Ancak daha sonraki yıllarda bronz döküm teknolojisindeki ilerlemeler, eski Mısırlıların bütün kılıçları bronzdan dökebilmeleri anlamına geliyordu. Kabza ve bıçak, herhangi bir eklem olmadan tek bir parça oluşturuyordu. Eklemlerin olmaması, bu silahların artık zayıf bir halkaya sahip olmadığı anlamına geliyordu.

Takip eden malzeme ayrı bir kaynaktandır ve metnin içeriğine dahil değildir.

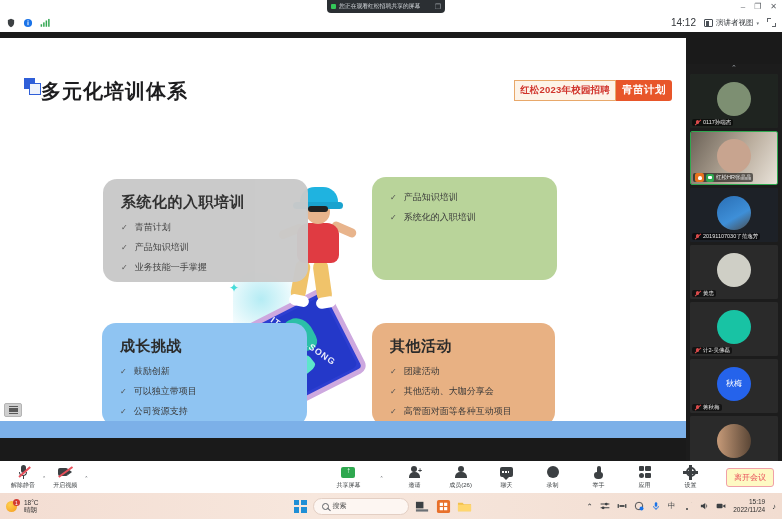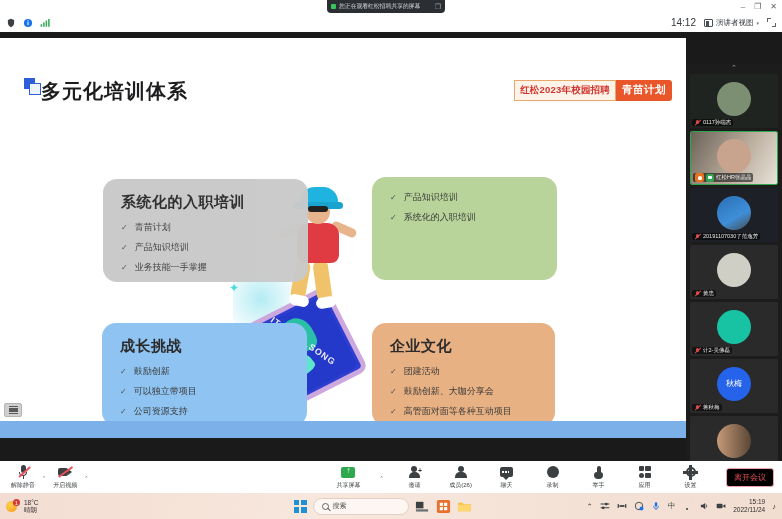--- a/index.html
+++ b/index.html
@@ -431,7 +431,7 @@
       </div>
 
       <div class="card card-orange">
-        <h3>企业文化</h3>
+        <h3>其他活动</h3>
         <ul>
           <li>
             <span class="ck">✓</span>

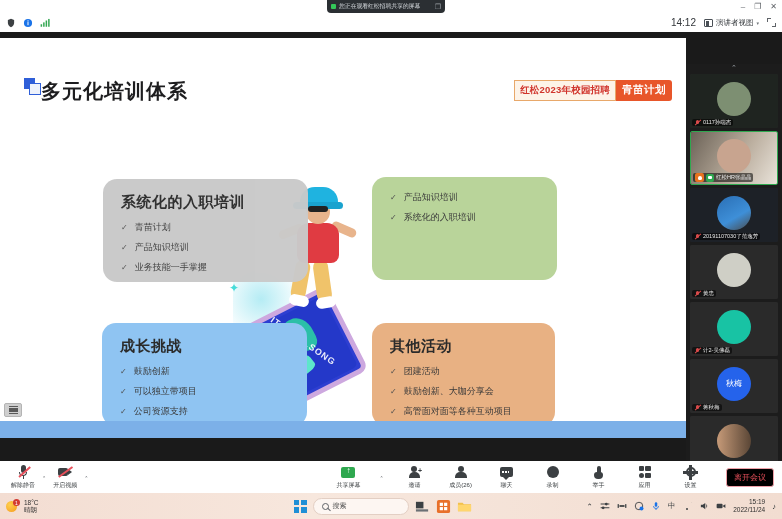--- a/index.html
+++ b/index.html
@@ -439,7 +439,7 @@
           </li>
           <li>
             <span class="ck">✓</span>
-            <span>鼓励创新、大咖分享会</span>
+            <span>其他活动、大咖分享会</span>
           </li>
           <li>
             <span class="ck">✓</span>

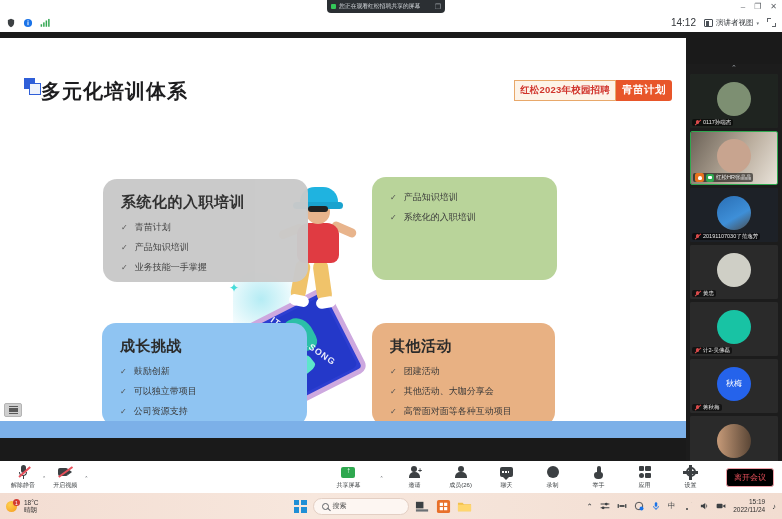--- a/index.html
+++ b/index.html
@@ -201,7 +201,7 @@
   .t-right { display: flex; align-items: center; gap: 16px; margin-left: auto; }
   .tcaret { font-size: 5px; color: #5f6368; padding-bottom: 9px; }
   .leave-btn {
-    border: 1px solid #f0a0a8; color: #e8505b; background: #000000;
+    border: 1px solid #f0a0a8; color: #e8505b; background: #fef9c3;
     font-size: 8px; padding: 3px 7px; border-radius: 3px; margin-left: 10px;
   }
 

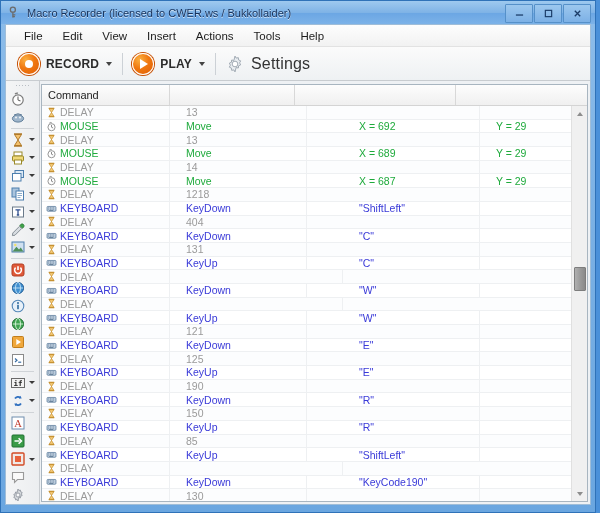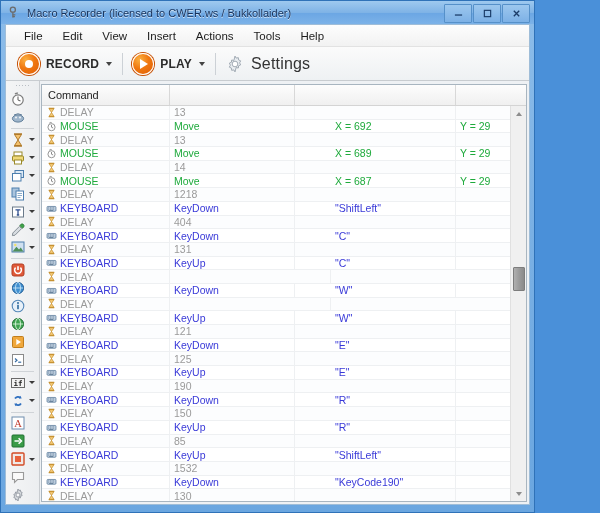--- a/index.html
+++ b/index.html
@@ -10,7 +10,7 @@
     background:#4a90d9;
   }
   #app{
-    position:relative;width:535px;height:513px;box-sizing:border-box;
+    position:relative;width:596px;height:513px;box-sizing:border-box;
     background:linear-gradient(180deg,#8dbdea 0%,#7ab0e4 45%,#6aa6e0 100%);
     border:1px solid #2f72b8;
     padding:0;

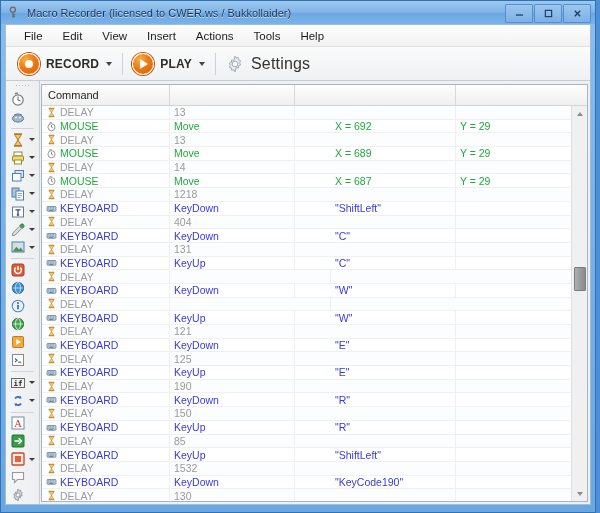--- a/index.html
+++ b/index.html
@@ -141,7 +141,7 @@
   .rows{flex:1;min-height:0;overflow:hidden;}
   .row{
     height:13.7px;display:flex;align-items:center;
-    border-bottom:1px solid #eef0f2;box-sizing:border-box;
+    border-bottom:1px solid #eef0f2;box-sizing:border-box;gap:12px;
   }
   .cell{
     box-sizing:border-box;border-right:1px solid #eef0f2;height:100%;

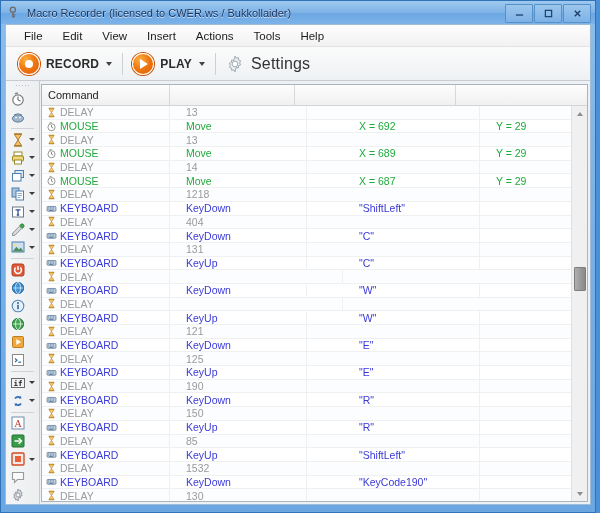--- a/index.html
+++ b/index.html
@@ -814,7 +814,6 @@
                       </svg></span>
                     <span>DELAY</span>
                   </div>
-                  <div class="cell c1 t-delay">1532</div>
                   <div class="cell c2 t-delay"></div>
                   <div class="cell c3 t-delay"></div>
                 </div>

Bu yeni ve geliştirilmiş kılıçlar ve hançerler artık savaşta yaygın olarak kullanılmaya başlandı. Hançerler yakın mesafeli çatışmalarda ve düşman askerlerini bıçaklamak için kullanılıyordu. Daha uzun olan kısa kılıçlar ise biraz daha uzun mesafeden düşmanın vücudunu kesmek için kullanılabiliyordu. Ancak hiçbir zaman Mısır ordularının birincil silahı olmadı.




James Miller
James Miller
James Miller, insanlık tarihinin uçsuz bucaksız dokusunu keşfetme tutkusuna sahip, beğenilen bir tarihçi ve yazardır. Prestijli bir üniversitenin Tarih bölümünden mezun olan James, kariyerinin büyük bölümünü geçmişin yıllıklarını araştırarak, dünyamızı şekillendiren hikayeleri hevesle ortaya çıkararak geçirdi.Doyumsuz merakı ve farklı kültürlere olan derin takdiri, onu dünyanın dört bir yanındaki sayısız arkeolojik alana, antik kalıntılara ve kütüphanelere götürdü. Titiz araştırmayı büyüleyici bir yazı stiliyle birleştiren James, okuyucuları zamanda taşıma konusunda benzersiz bir yeteneğe sahip.James'in blogu The History of the World, uygarlıkların büyük anlatılarından tarihte iz bırakmış bireylerin anlatılmamış hikayelerine kadar çok çeşitli konulardaki uzmanlığını sergiliyor. Blogu, tarih meraklıları için kendilerini savaşların, devrimlerin, bilimsel keşiflerin ve kültürel devrimlerin heyecan verici anlatımlarına kaptırabilecekleri sanal bir merkez görevi görüyor.James, blogunun yanı sıra, Medeniyetlerden İmparatorluklara: Kadim Güçlerin Yükselişi ve Düşüşünü Ortaya Çıkarma ve Bilinmeyen Kahramanlar: Tarihi Değiştiren Unutulmuş Figürler de dahil olmak üzere birçok beğenilen kitap yazmıştır. İlgi çekici ve erişilebilir bir yazı stiliyle, her geçmişten ve yaştan okuyucu için tarihi başarıyla hayata geçirdi.James'in tarihe olan tutkusu yazılı olanın ötesine geçiyorkelime. Araştırmalarını paylaştığı ve tarihçi arkadaşlarıyla düşündürücü tartışmalara girdiği akademik konferanslara düzenli olarak katılıyor. Uzmanlığıyla tanınan James, ayrıca çeşitli podcast'lerde ve radyo programlarında konuk konuşmacı olarak yer aldı ve konuya olan sevgisini daha da artırdı.James, tarihsel araştırmalarına dalmadığı zamanlarda sanat galerilerini keşfederken, pitoresk manzaralarda yürüyüş yaparken veya dünyanın farklı köşelerinden lezzetlerin tadını çıkarırken bulunabilir. Dünyamızın tarihini anlamanın günümüzü zenginleştirdiğine inanıyor ve büyüleyici blogu aracılığıyla başkalarında da aynı merakı ve takdiri ateşlemeye çalışıyor.